Lino, le petit monde noir avec ses beaux cheveux d’indien, a huit ans quand il quitte son île avec Lucia sa mère pour la métropole. Dix jours de traversée qui vont tout bouleverser, et marquer douloureusement la déchirure avec Aurèle, l’ouvrier de la mer qu’il aime comme un père, les melons de maman Telle, les accents du pays et les averses qui réveillent les parfums de la terre.
Tôt levée, tard rentrée de l’hôpital où elle fait des ménages, Lucia, mère courage à laquelle Lino apprendra l’orthographe et la grammaire, parvient à recréer un écosystème créole au rez-de-chaussée du dernier immeuble de Bondy Nord.

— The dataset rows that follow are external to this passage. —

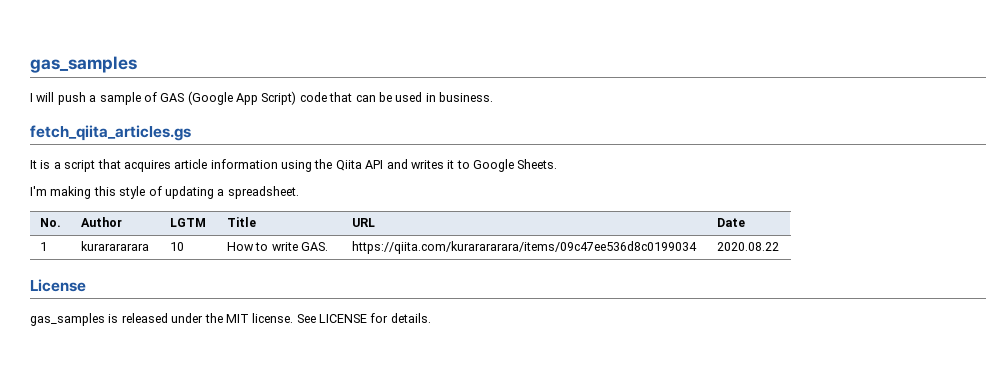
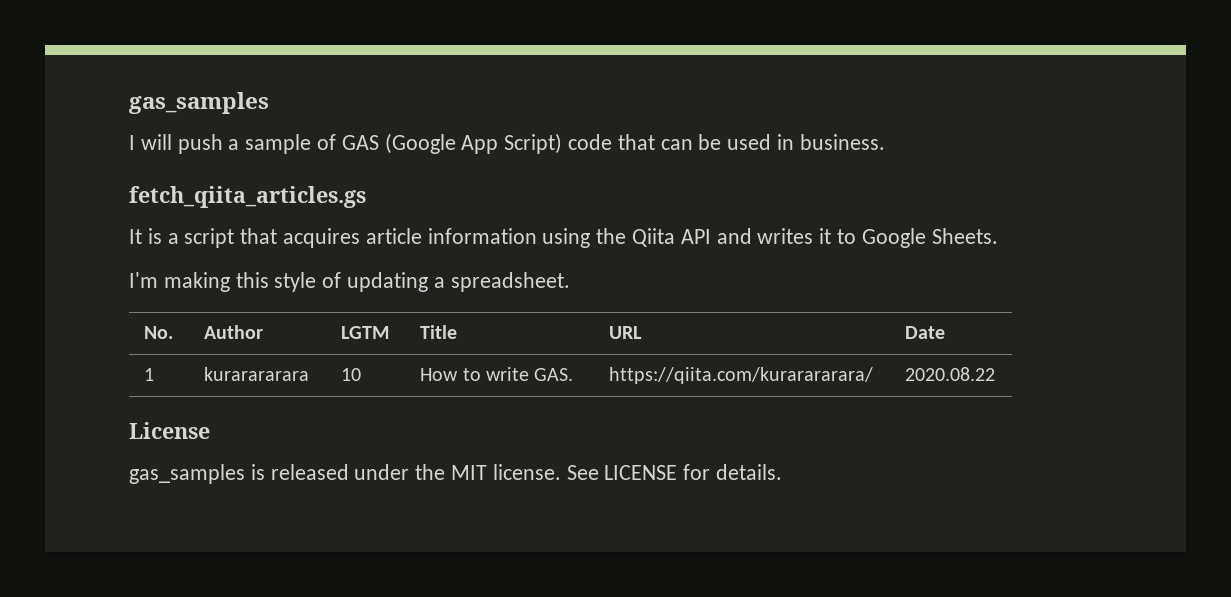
- 1 | kurarararara | 10 | How to write GAS. | https://qiita.com/kurarararara/items/09c47ee536d8c0199034 | 2020.08.22
+ 1 | kurarararara | 10 | How to write GAS. | https://qiita.com/kurarararara/ | 2020.08.22

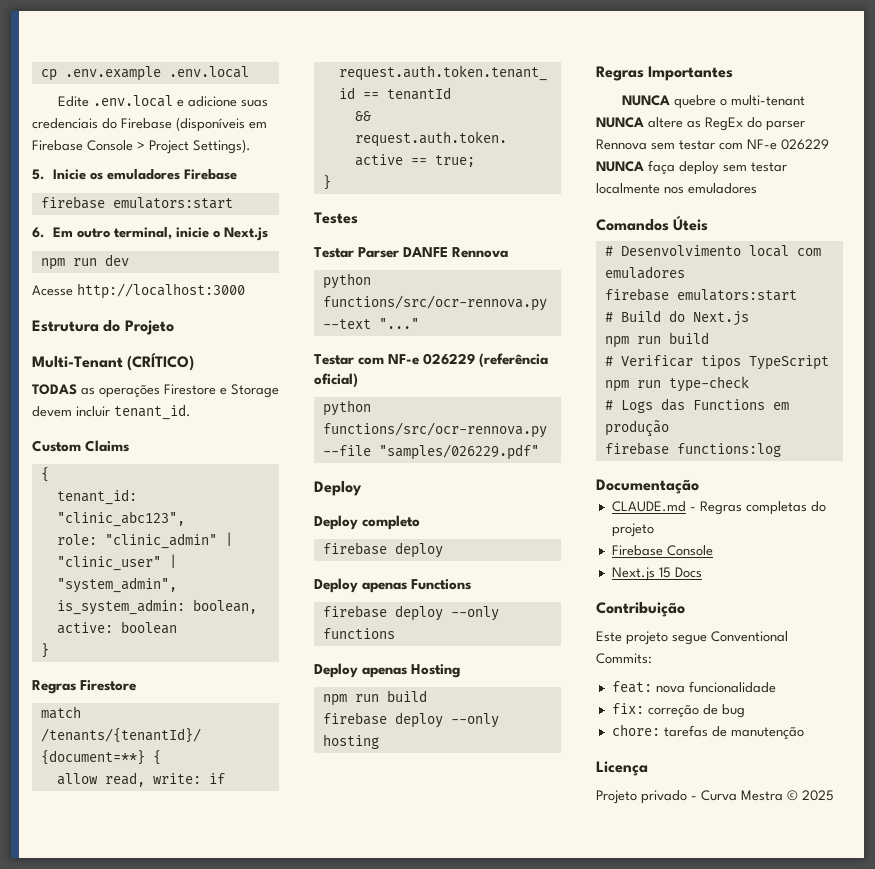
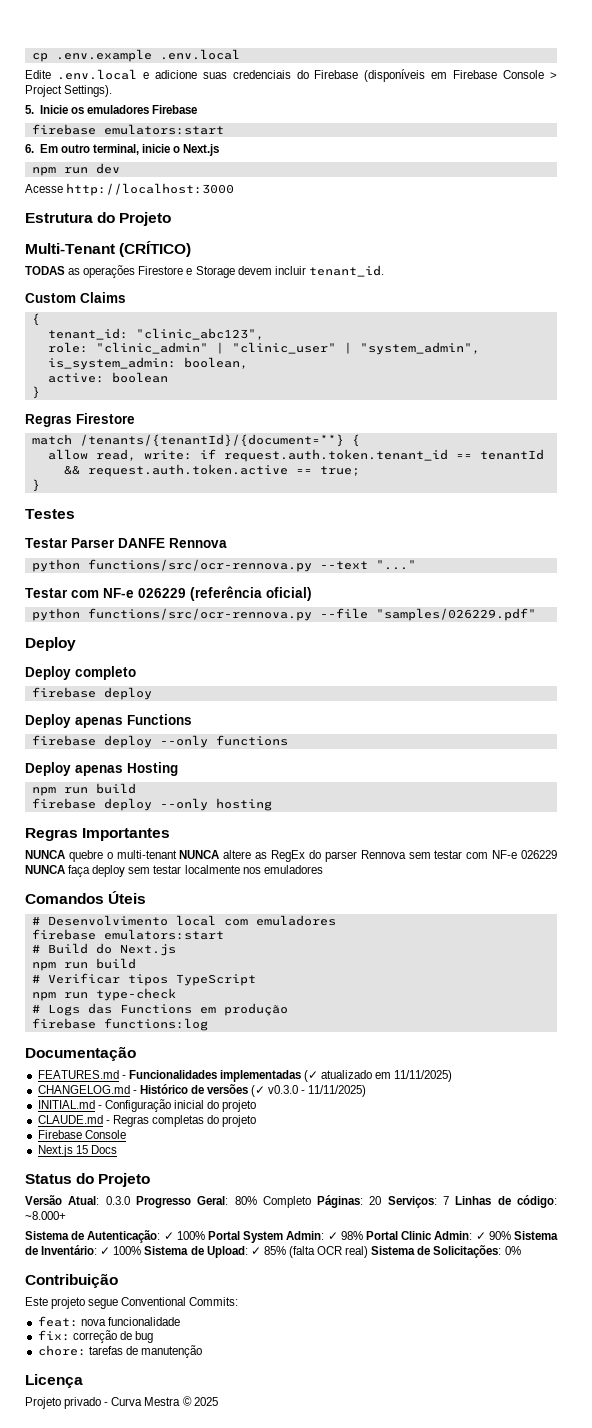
+ FEATURES.md - Funcionalidades implementadas (✓ atualizado em 11/11/2025)
+ CHANGELOG.md - Histórico de versões (✓ v0.3.0 - 11/11/2025)
+ INITIAL.md - Configuração inicial do projeto
+ Status do Projeto
+ Versão Atual: 0.3.0 Progresso Geral: 80% Completo Páginas: 20 Serviços: 7 Linhas de código: ~8.000+
+ Sistema de Autenticação: ✓ 100% Portal System Admin: ✓ 98% Portal Clinic Admin: ✓ 90% Sistema de Inventário: ✓ 100% Sistema de Upload: ✓ 85% (falta OCR real) Sistema de Solicitações: 0%

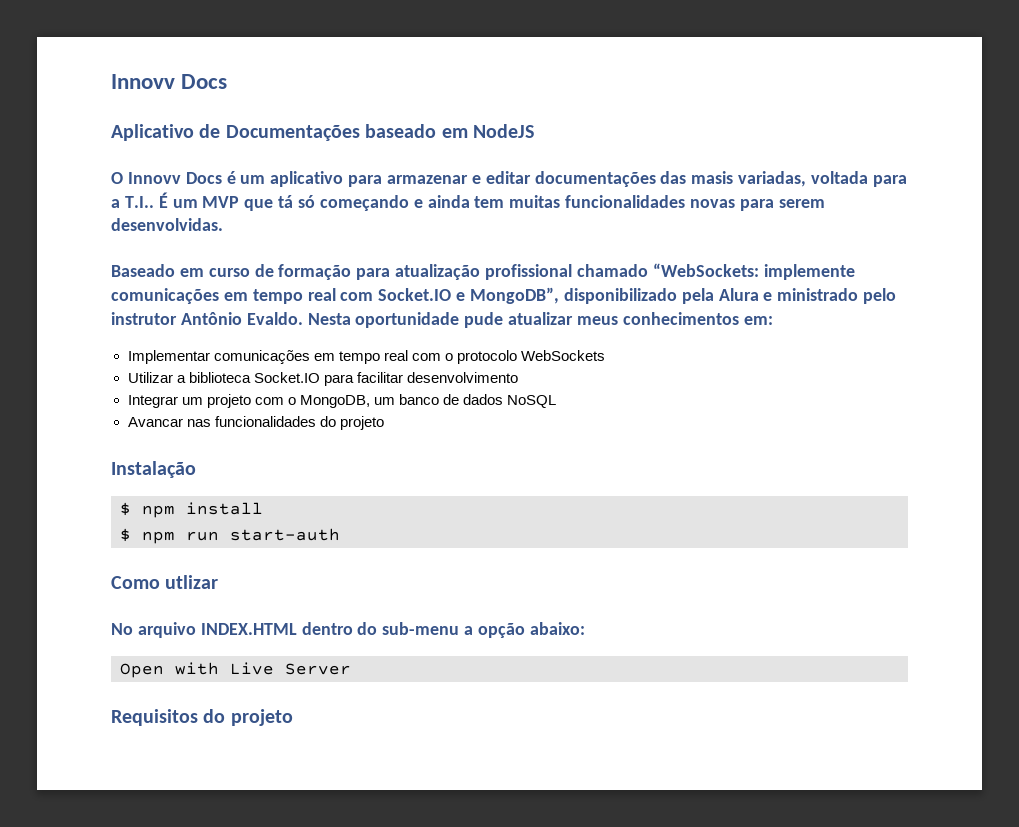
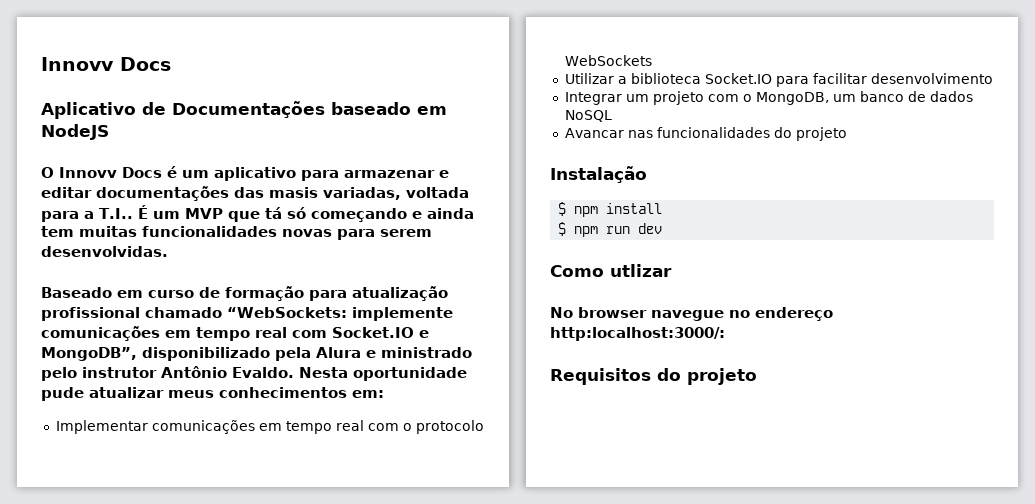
- $ npm run start-auth
+ $ npm run dev
- No arquivo INDEX.HTML dentro do sub-menu a opção abaixo:
- Open with Live Server
+ No browser navegue no endereço http:localhost:3000/:

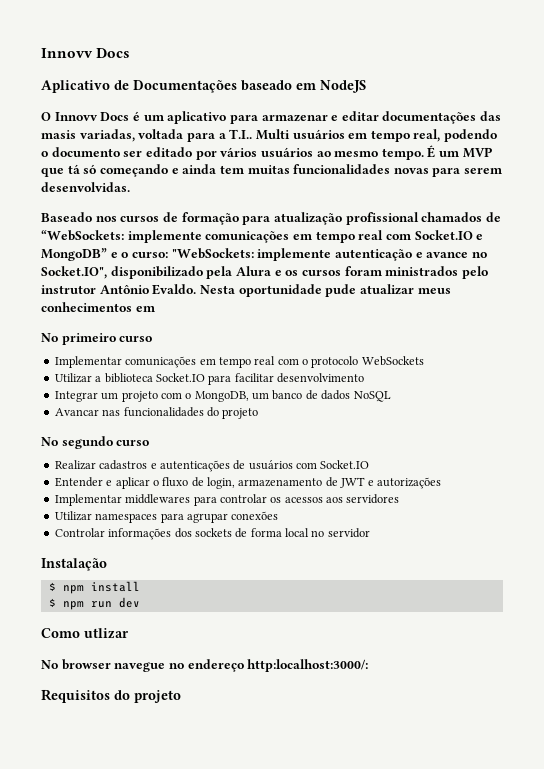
+ Multi usuários em tempo real, podendo o documento ser editado por vários usuários ao mesmo tempo.
- Baseado em curso de formação para atualização profissional chamado “WebSockets: implemente comunicações em tempo real com Socket.IO e MongoDB”, disponibilizado pela Alura e ministrado pelo instrutor Antônio Evaldo.
+ Baseado nos cursos de formação para atualização profissional chamados de “WebSockets: implemente comunicações em tempo real com Socket.IO e MongoDB” e o curso: "WebSockets: implemente autenticação e avance no Socket.IO", disponibilizado pela Alura e os cursos foram ministrados pelo instrutor Antônio Evaldo.
- Nesta oportunidade pude atualizar meus conhecimentos em:
+ Nesta oportunidade pude atualizar meus conhecimentos em
+ No primeiro curso
+ No segundo curso
+ Realizar cadastros e autenticações de usuários com Socket.IO
+ Entender e aplicar o fluxo de login, armazenamento de JWT e autorizações
+ Implementar middlewares para controlar os acessos aos servidores
+ Utilizar namespaces para agrupar conexões
+ Controlar informações dos sockets de forma local no servidor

Quelques arbres ici et là, perdus dans une forêt de béton et deux terrains vagues où les enfants du bac à sable
– renommé chacun Alger, Bastia, Oran, Madagascar et… Guadeloupe – s’inventent les contours d’une France rêvée.
L’hôpital de Berck-plage où Lino est envoyé plusieurs mois sera une autre déchirure, mais il en reviendra avec un nouveau rapport au monde. Avec le temps qui passe, il y a d’absolues nouveautés : les filles, et aussi les vélos, et parfois les motos. Les motos prenaient les filles et les vélos, le bec dans l’eau. Alors, nous rêvions des motos. C’est sur un écran de télévision que Lino découvre la psychanalyse : une grande surface bleue agitée d’électrons, reflétant mon visage et derrière ce visage, le visage de l’humain : Je voulais savoir l’homme. Avant la lecture de Tristes Tropiques de Lévi-Strauss, dernière émancipation, et la mort d’Aurèle comme la fin de l’enfance.
Ces fragments comme des vagues, des marées d’écriture convoquent l’enfant, ce petit monde dans le monde, ce bateau de Thésée sans cesse réparé de pièces rapportées. Une poétique de la banlieue, en même temps qu’un regard sur l’enfant-mémoire, moteur du présent.